===== Task material

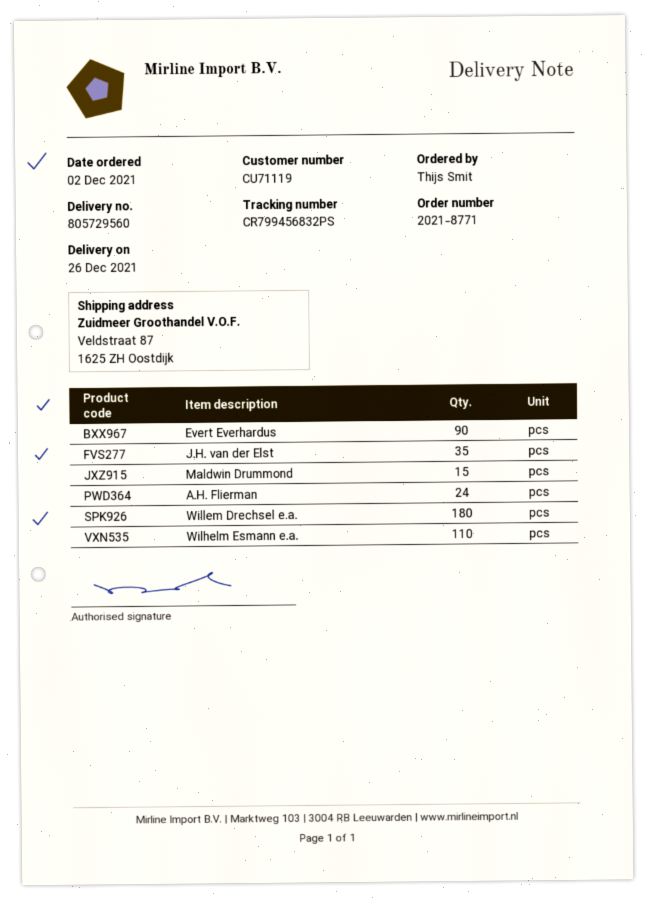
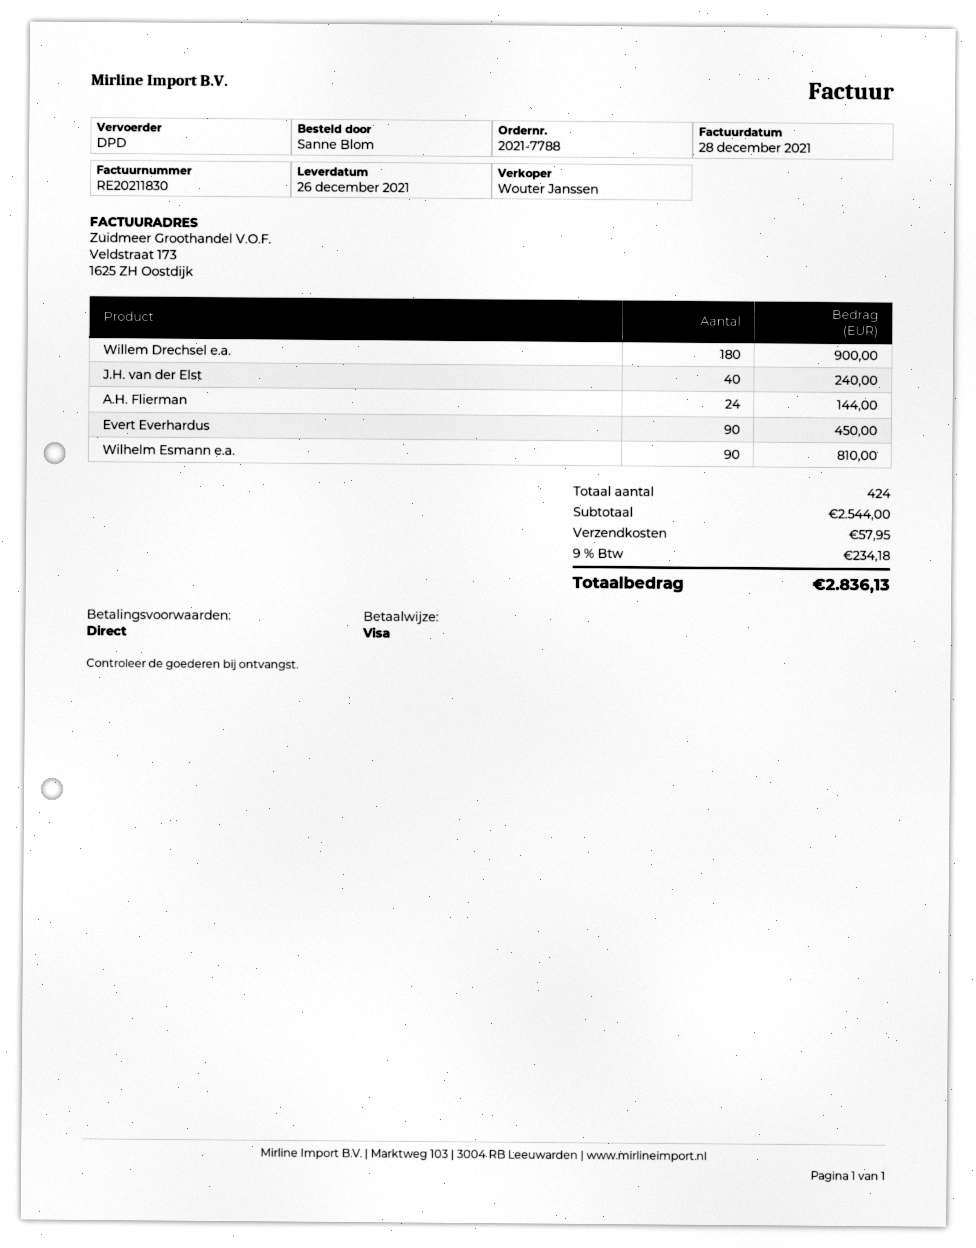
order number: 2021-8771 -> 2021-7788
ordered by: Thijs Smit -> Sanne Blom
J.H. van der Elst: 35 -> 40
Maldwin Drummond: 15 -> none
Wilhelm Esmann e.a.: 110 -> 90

==========
===== Task material

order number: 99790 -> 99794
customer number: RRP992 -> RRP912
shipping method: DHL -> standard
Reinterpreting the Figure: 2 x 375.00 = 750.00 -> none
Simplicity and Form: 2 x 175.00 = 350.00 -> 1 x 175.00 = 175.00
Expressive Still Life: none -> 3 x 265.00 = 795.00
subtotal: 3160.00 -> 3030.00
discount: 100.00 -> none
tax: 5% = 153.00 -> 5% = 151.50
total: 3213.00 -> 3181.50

==========
===== Task material

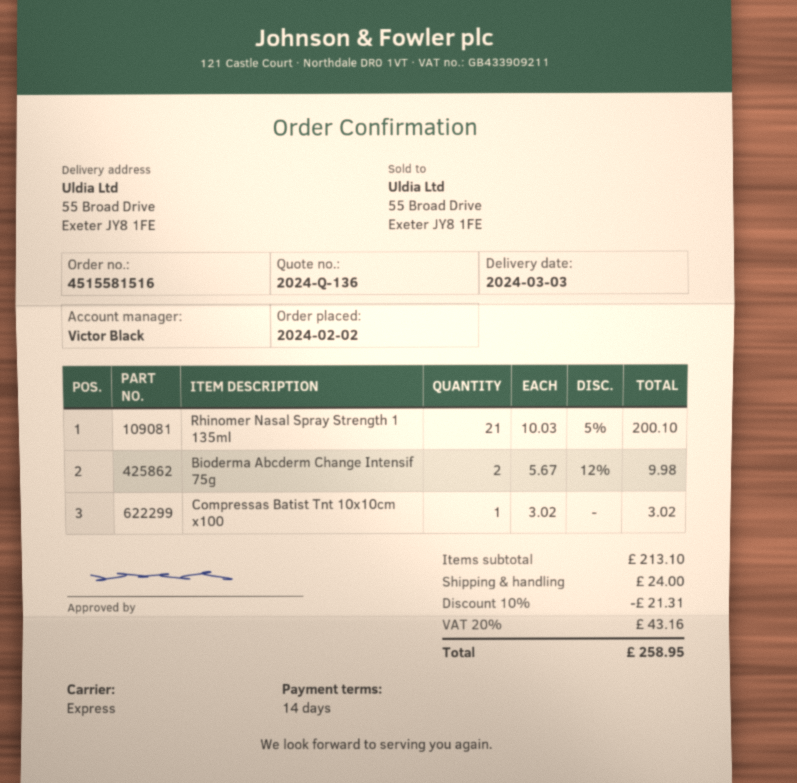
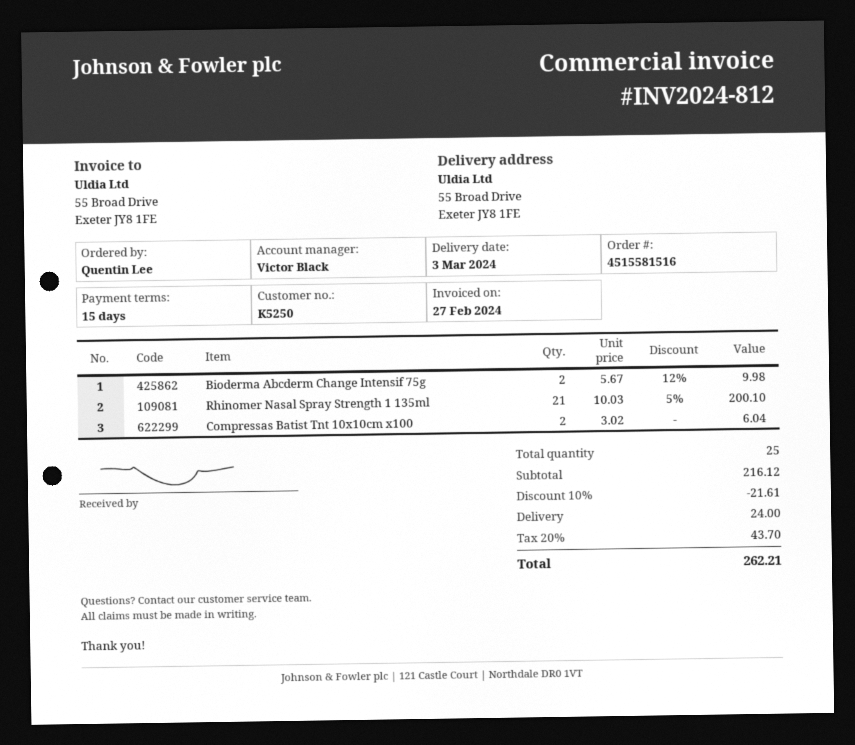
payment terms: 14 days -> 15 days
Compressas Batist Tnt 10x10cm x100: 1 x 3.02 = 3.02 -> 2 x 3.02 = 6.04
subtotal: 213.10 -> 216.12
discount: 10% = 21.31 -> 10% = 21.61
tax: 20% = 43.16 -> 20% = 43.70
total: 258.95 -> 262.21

==========

* [Exercise instructions]: Search the listing above for the lines with "order number: 2021-8771 -> 2021-7788" and "Wilhelm Esmann e.a.: 110 -> 90", then output those lines and all lines between them exactly.

* [Output for this exercise]:
order number: 2021-8771 -> 2021-7788
ordered by: Thijs Smit -> Sanne Blom
J.H. van der Elst: 35 -> 40
Maldwin Drummond: 15 -> none
Wilhelm Esmann e.a.: 110 -> 90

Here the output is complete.